Alternativas para reduzir o analfabetismo funcional no Brasil
Enviada em 15/01/2021
O filme “Mãos talentosas” retrata a história de Ben Carson, um menino pobre e desmotivado, mas com o incentivo da sua mãe à leitura, aos 33 anos, se tornado um médico de sucesso. Fora da ficção, no Brasil, há uma falta de incentivos à leitura, por parte das famílias, aliada a precariedade educacional que impede muitos jovens de ter um desenvolvimento mental. Visto isso, medidas cabivéis devem ser executadas. Diante desse cenário, destaca-se a falta de infraestrutura e má qualificação dos professores, nas escolas, como os causadores desse problema. Segundo pesquisas ouvidas pela Agência Brasil, o volume de analfabetos é bastante alto e não diminui por falta de investimentos na educação dos jovens e adultos (EJA). Nesse sentido, há uma falta de valorização na pedagogia dos profissionais e na estrutura escolar. Dessa forma, enquanto não houver educação de qualidade, na qual o aluno tem uma base educacional de excelência e a escola estruturada, o Brasil será obrigado a conviver com o fracasso da interpretação dos estudantes.
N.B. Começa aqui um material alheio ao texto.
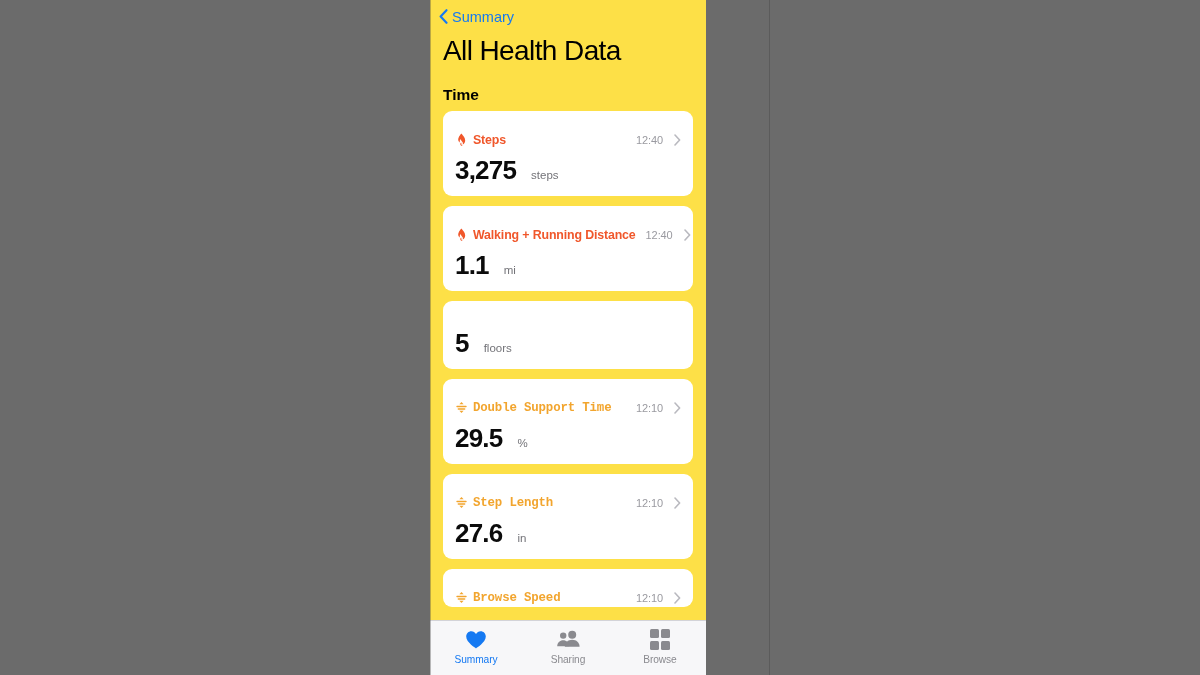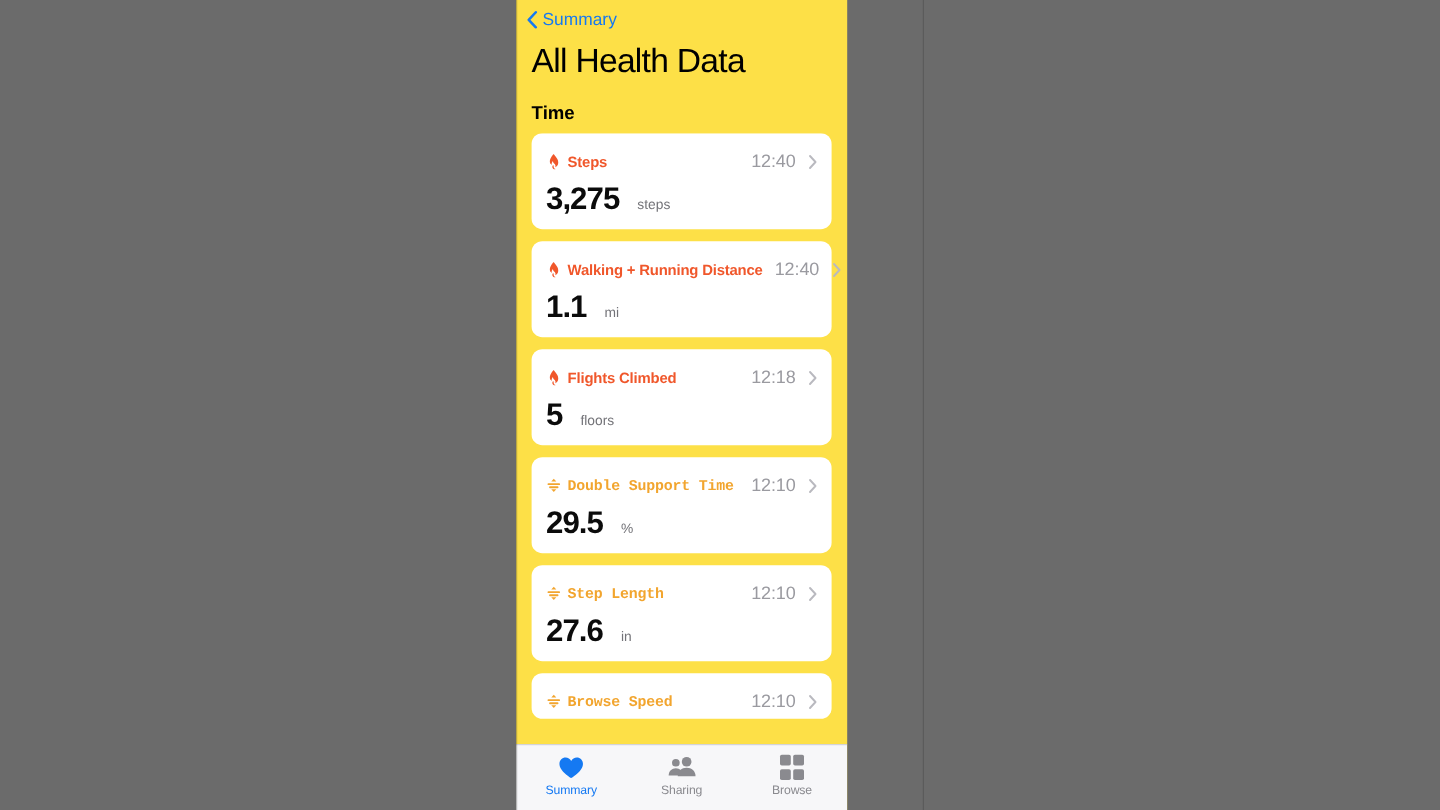--- a/index.html
+++ b/index.html
@@ -80,7 +80,7 @@
     background: #ffffff;
     border-radius: 9px;
     margin-bottom: 10px;
-    padding: 15px 12px 13px 12px;
+    padding: 20px 12px 13px 12px;
     cursor: pointer;
   }
   .card-top {

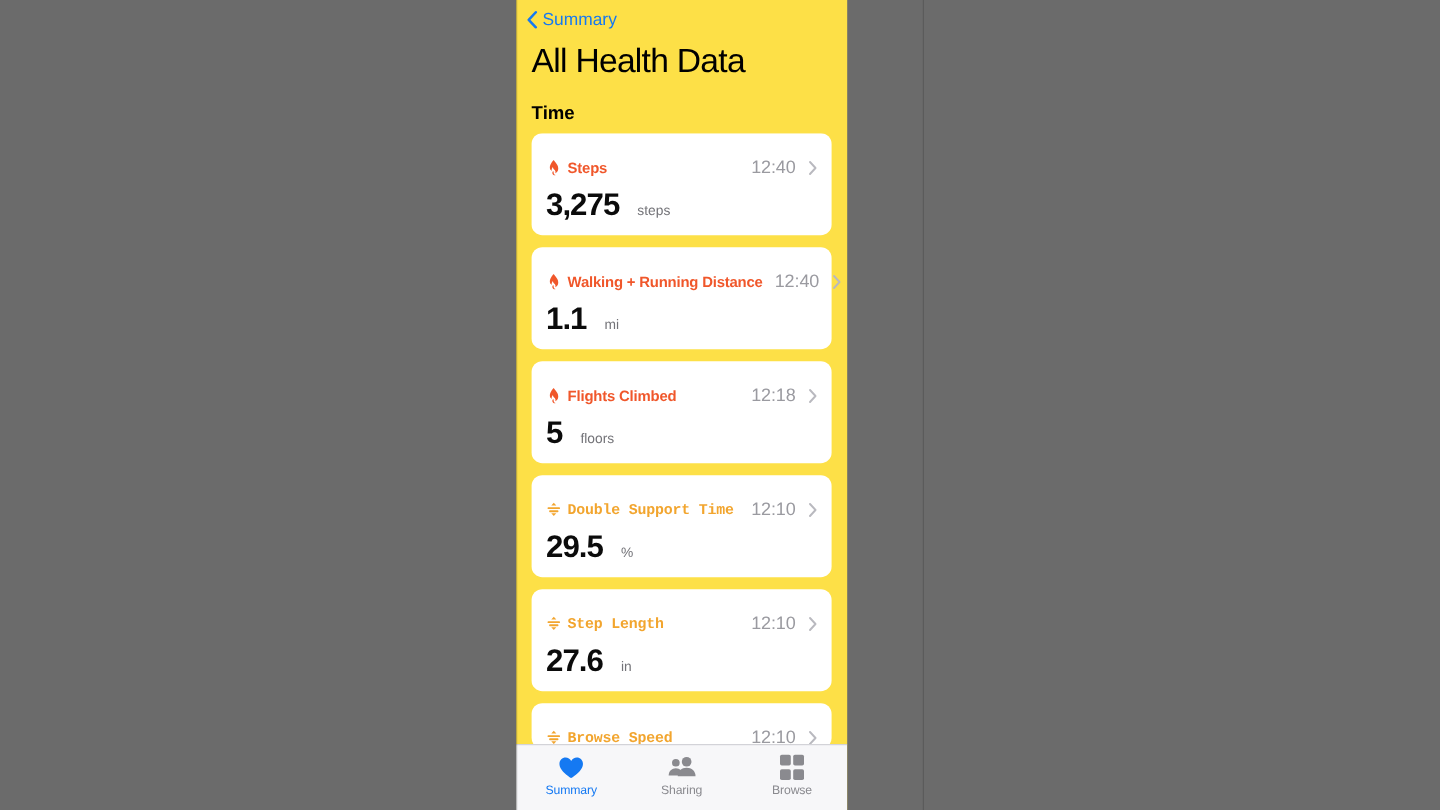--- a/index.html
+++ b/index.html
@@ -105,7 +105,7 @@
   .spacer { flex: 1 1 auto; }
 
   .time {
-    font-size: 15px;
+    font-size: 11px;
     color: #9a9aa0;
     letter-spacing: -0.1px;
   }

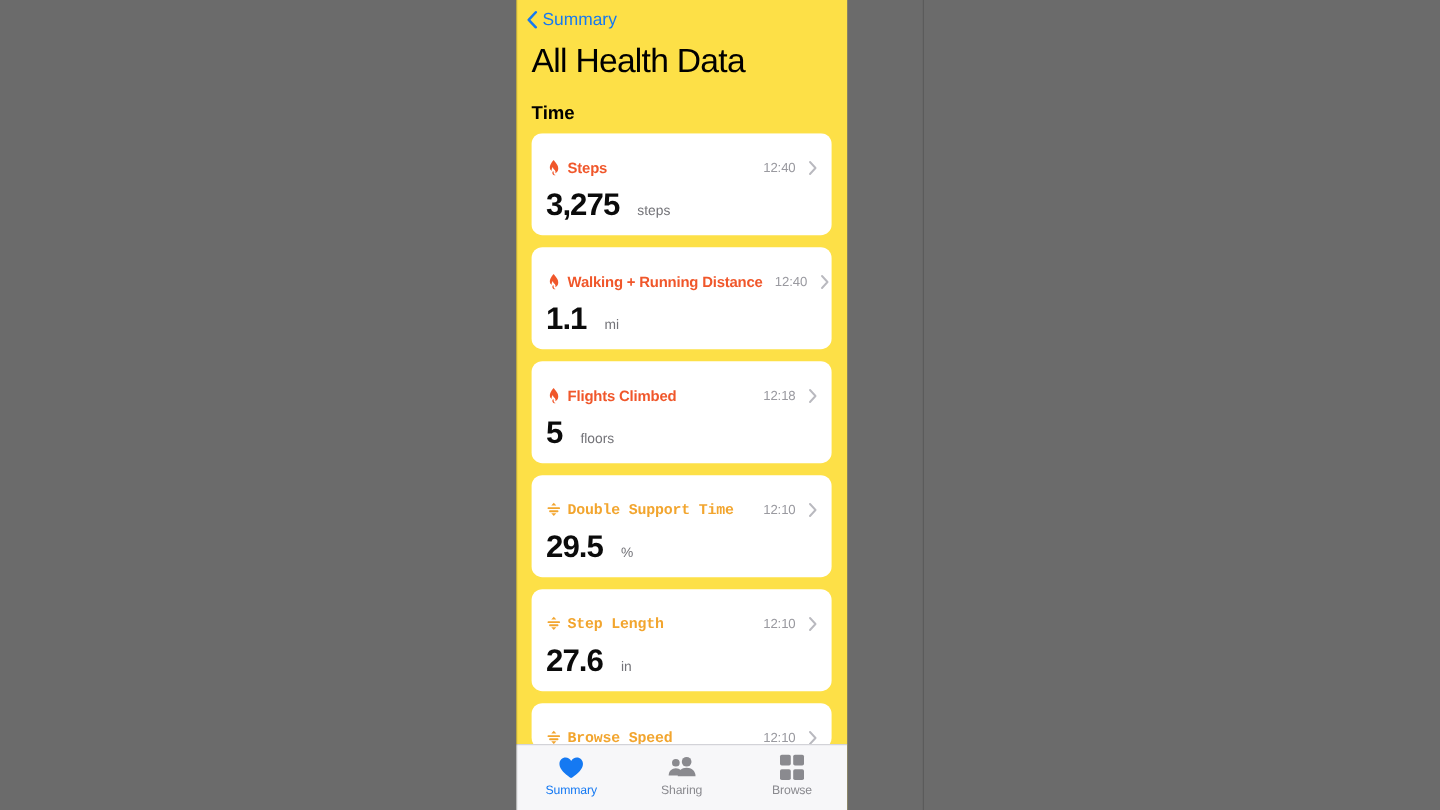--- a/index.html
+++ b/index.html
@@ -241,21 +241,6 @@
     </div>
 
     <div class="card">
-      <div class="card-top">
-        <span class="cat-icon">
-          <svg width="11" height="14" viewBox="0 0 11 14" fill="none">
-            <path d="M5.5 0.4 C5.5 0.4 2.2 3.4 2.2 6.6 C2.2 8 2.9 9 3.9 9.4 C3.5 8.3 3.8 7.1 4.8 6.1 C4.8 7.5 5.6 8 6.4 8.9 C7 9.6 7.1 10.6 6.6 11.4 C8.2 10.9 9.2 9.3 9.2 7.4 C9.2 4.2 6.6 2.4 5.5 0.4 Z M5.1 9.6 C4.3 10.2 4.1 11.2 4.5 12 C5 12.9 6.1 13.3 7 12.9 C6 12.6 5.4 11.8 5.4 10.9 C5.4 10.4 5.2 10 5.1 9.6 Z" fill="#f0572b"></path>
-          </svg>
-        </span>
-        <span class="cat-label fitness">Flights Climbed</span>
-        <span class="spacer"></span>
-        <span class="time">12:18</span>
-        <span>
-          <svg class="chev-right" width="7" height="12" viewBox="0 0 7 12" fill="none">
-            <path d="M1 1 L5.6 6 L1 11" stroke="#b9b9bf" stroke-width="1.6" stroke-linecap="round" stroke-linejoin="round"></path>
-          </svg>
-        </span>
-      </div>
       <div class="card-value">
         <span class="val-num">5</span>
         <span class="val-unit">floors</span>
Outrossim, vale ressaltar que o incentivo à leitura, no lar, é um processo de extrema importância, visto que, ao ser motivado, o indivíduo busca superar as dificuldades e passa a desenvolver uma boa interpretação. Segundo Monteiro Lobato, “Quem mal lê, mal ouve, mal fala, mal vê”. Diante disso, observa-se que a maioria das pessoas têm pouco contato com os livros e não frequentam bibliotecas, por não ouvirem sobre a importância de saber interpretar, assim como a falta de incentivo à leitura influencia, negativamente, o desenvolvimento humano. Portanto, visto o aumento da analfabetização funcional no Brasil, o governo deve juntar-se ao Ministério da Educação, investir na educação pública e oferecer cursos de qualificação profissional para os professores, por meio de projetos educacionais e treinamentos profissionalizantes, com o intuito de melhorar a qualidade de ensino. Deve, também, promover campanhas de incentivo à leitura, por intermédio de propagandas e anúncio na mídia sobre alfabetização, a fim de minimizar o analfabetismo.